# 1984 300zx tps wiring



## TurboZ31 (May 15, 2012)

Friend just picked up a 300zx turbo, isn't getting the fuel needed to fire. Narrowed it down to the cylinder head temp sensor and also found the tps wiring hacked.

The connector has three wires, iirc a pink, green and an orange. The orange wire is just hanging there and we searched through the engine harness and couldn't find the rest of the wire.

Searched thru the shop manual and no luck.

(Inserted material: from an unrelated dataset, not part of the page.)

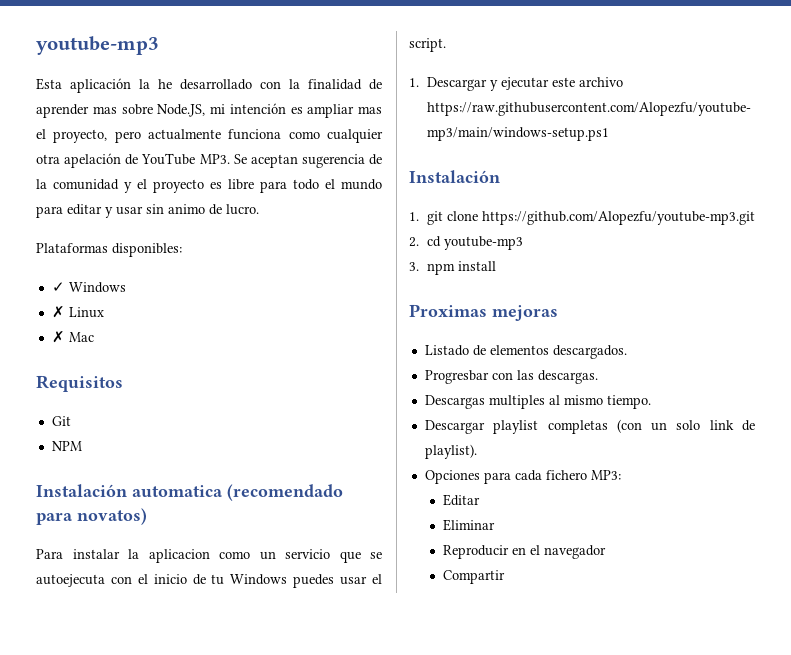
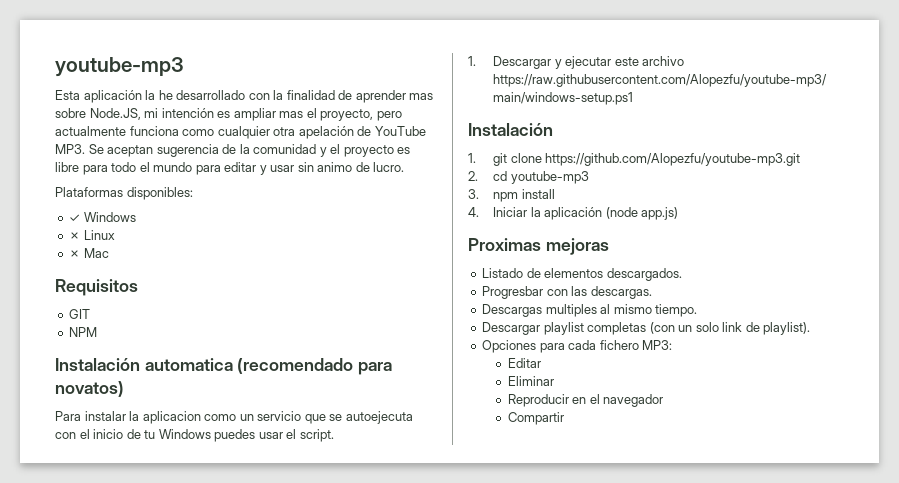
[51,416,71,426] Git -> [69,309,91,319] GIT
(496, 266) none -> [468,207,679,220] // 4. Iniciar la aplicación (node app.js)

Anyone know what the orange wire is for?

Thank you.


----------



## TurboZ31 (May 15, 2012)

Found out the tps on a turbo'd z31 only uses two wires. The middle one being the ground and the idle wire. So I'll take it for now the bare orange wire isn't needed.


----------



## smj999smj (Jan 1, 2006)

It's actually not a TPS but a "throttle valve switch" on the turbo.


----------



## AZ-ZBum (Nov 21, 2004)

There's no difference between the turbo and NA TPS.


----------



## smj999smj (Jan 1, 2006)

There is a differance between the manual and automatic trans throttle switch part numbers, but both wiring diagrams show only two wires to a 3-pin connector. The extra slot in the connector is empty or "dead."


----------